The last cup belongs to my fiercest tiny dancer. She's the first child to pick you up when you fall but also the first child to stand her ground even if it means pushing you to the ground. She's the smallest but makes up for it in charisma. When you have her affection you feel it to your core but don't make her mad because you'll feel that too. This child is my husband's karma and I'm so glad I have a front row seat to watch this unfold. The two of them are most alike. Goofy. Heartfelt. Divas. Watch out world. You're not going to want to underestimate this one. 
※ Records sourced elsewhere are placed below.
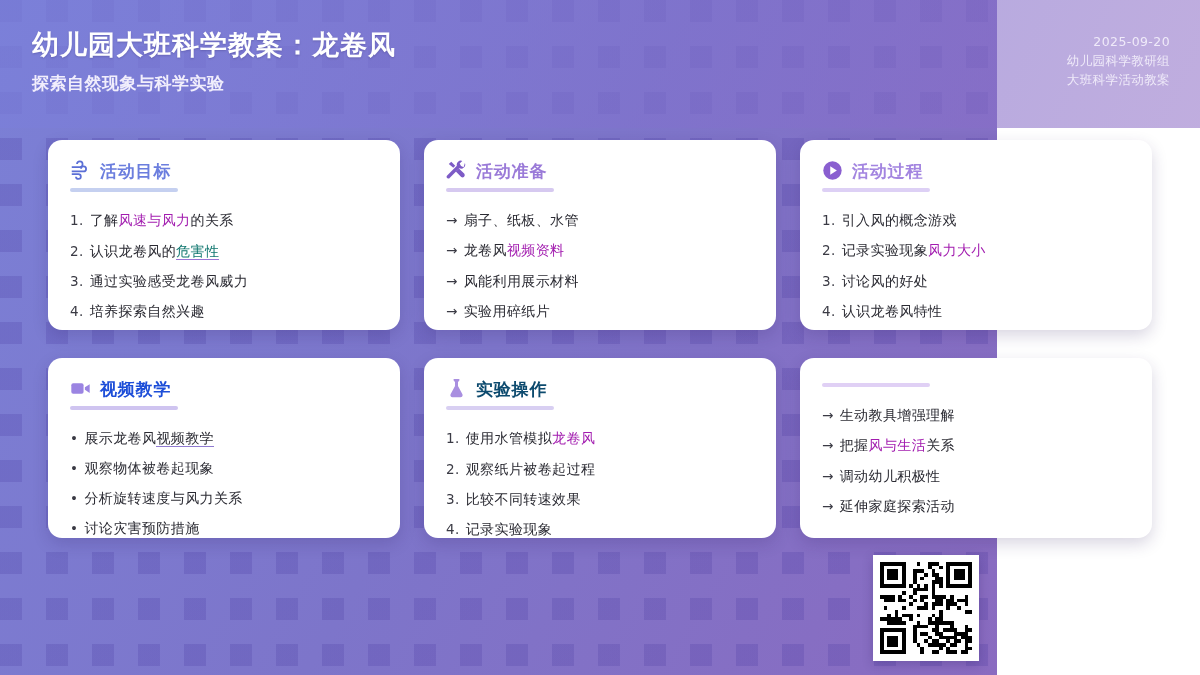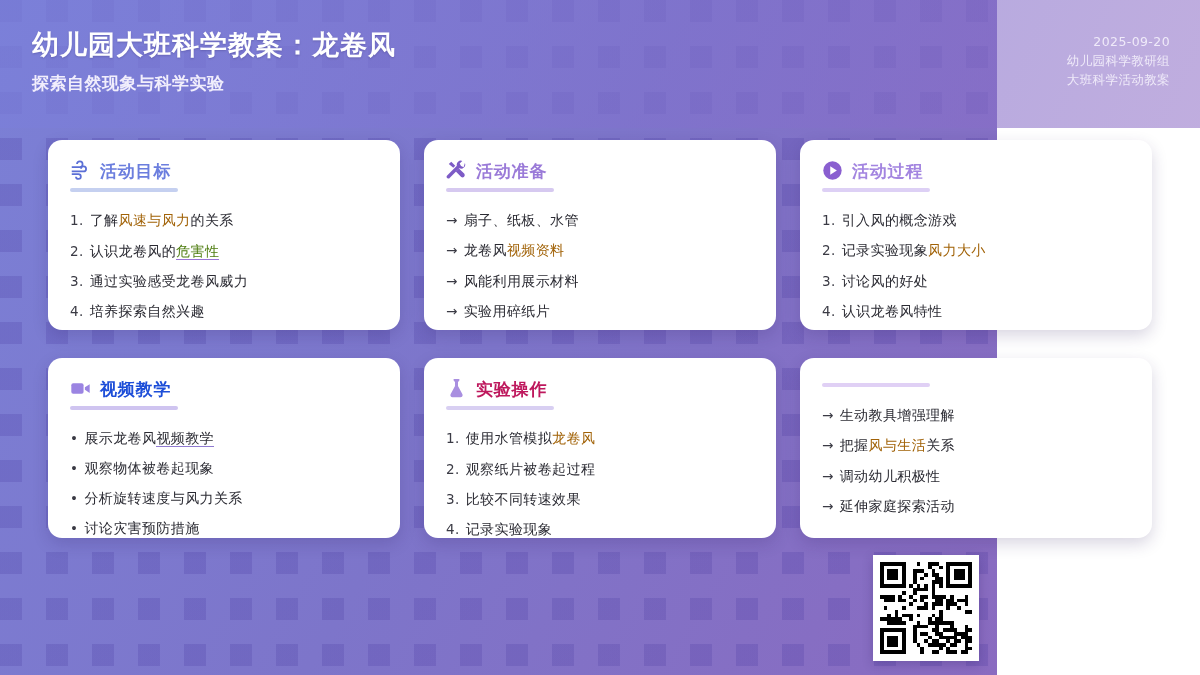--- a/index.html
+++ b/index.html
@@ -83,7 +83,7 @@
     font-size: 14px; color: #2b2b33; line-height: 30px; letter-spacing: .4px;
   }
   .marker { color: #3a3a44; font-size: 13.5px; flex: 0 0 auto; }
-  .hl-blue { color: #a16207; font-family: Liberation Serif, serif; }
+  .hl-blue { color: #a21caf; font-family: Liberation Serif, serif; }
   .hl-purple { color: #4d7c0f; border-bottom: 1.5px solid #9a74d6; }
   .hl-underline { border-bottom: 1.5px solid #8f7ad0; }
 

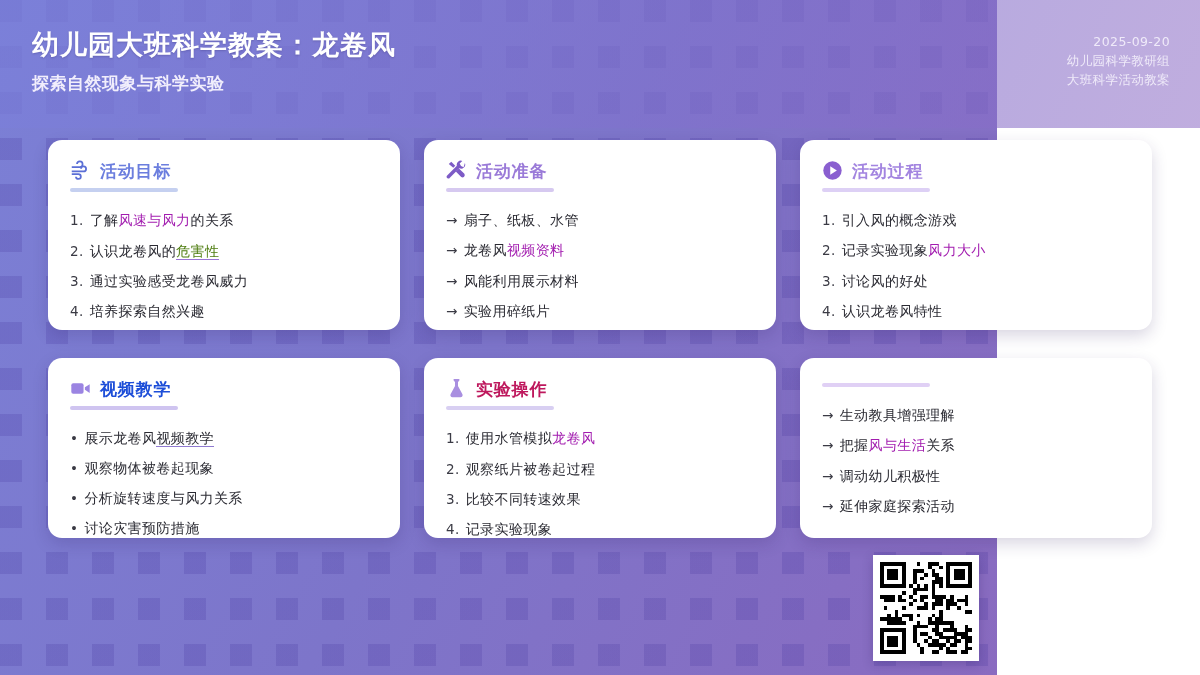--- a/index.html
+++ b/index.html
@@ -84,7 +84,7 @@
   }
   .marker { color: #3a3a44; font-size: 13.5px; flex: 0 0 auto; }
   .hl-blue { color: #a21caf; font-family: Liberation Serif, serif; }
-  .hl-purple { color: #4d7c0f; border-bottom: 1.5px solid #9a74d6; }
+  .hl-purple { color: #0f766e; border-bottom: 1.5px solid #9a74d6; }
   .hl-underline { border-bottom: 1.5px solid #8f7ad0; }
 
   

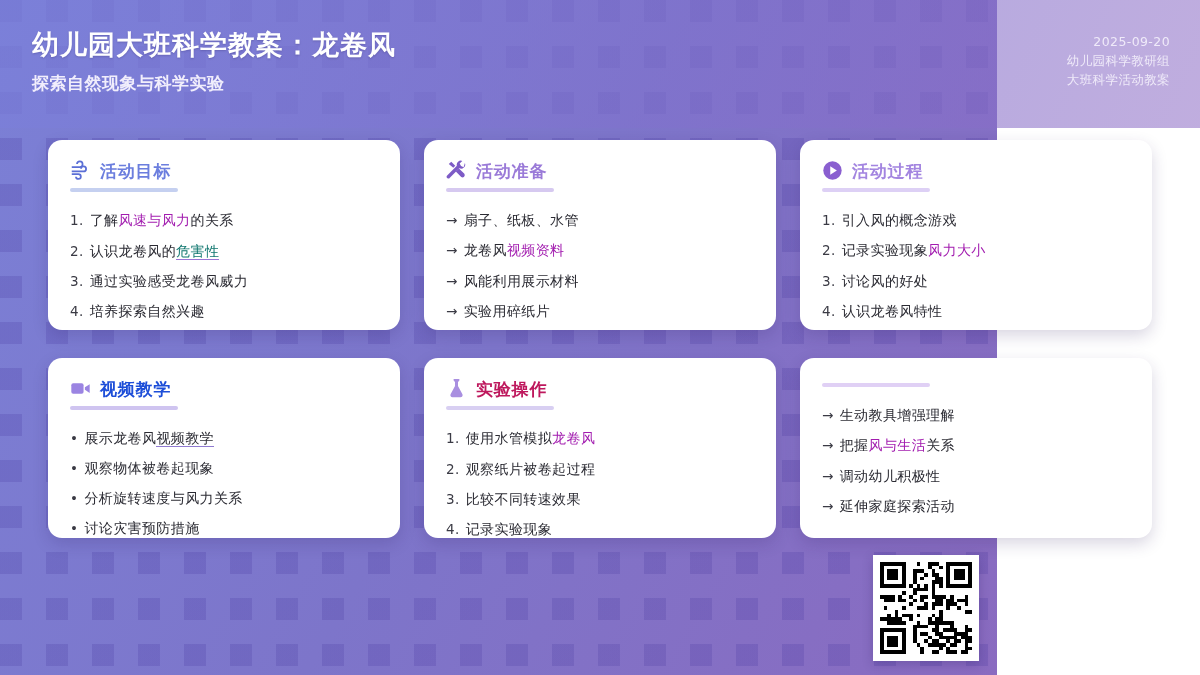--- a/index.html
+++ b/index.html
@@ -235,7 +235,7 @@
             <path d="M9.2 2h5.6v2h-1.1v5.1l5.1 9.6A2.6 2.6 0 0 1 16.5 22h-9a2.6 2.6 0 0 1-2.3-3.3L10.3 9.1V4H9.2z"></path>
         <rect x="8.6" y="1.2" width="6.8" height="1.8" rx=".6"></rect>
           </svg>
-       <div class="card-title" style="color:#be185d">实验操作</div>
+       <div class="card-title" style="color:#0c4a6e">实验操作</div>
      </div>
      <div class="title-rule" style="background:#d8cff2"></div>
      <div class="card-list">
You see those three cups sitting there? I don't even remember pouring the juice into them this morning. Pouring the juice is just one of the many tasks I'm programmed to do every day. Seeing those cups now makes me realize I don't handle change well. I need routine to cope with the chaos. But see with routine comes forgetfulness. I become so caught up in making each day efficient that I forget a day's true purpose. The purpose of our days aren't to treat them like a to do list that needs checked off. Pour the juice. Check. Feed the tiny humans. Check.  Clothe the tiny humans. Check. Get the tiny humans out the door. Check. Move on to next agenda. Success? I'm not so sure anymore. How many check lists outshine the little moments of our children's childhoods? What are we missing between all the programmed tasks we complete?

In 3 weeks another school year will be over. Another year that's fading into the memories of our lives. Another year that's molded them ever so slightly into the humans we aspire them to be. All the days of routine, calendars and checklists have got us here. But how much did I miss while I was so busy marking off the tasks? How many cups of orange juice did I pour while functioning on auto pilot just to get out of the door? How many missed moments does that all add up to?

I guess the orange juice should have came with a warning label this morning. 
"Caution: this juice may be triggering. you're about to spiral. your kids are just moments away from having their own 401k's and you're missing it all. enable panic mode in 3...2....1."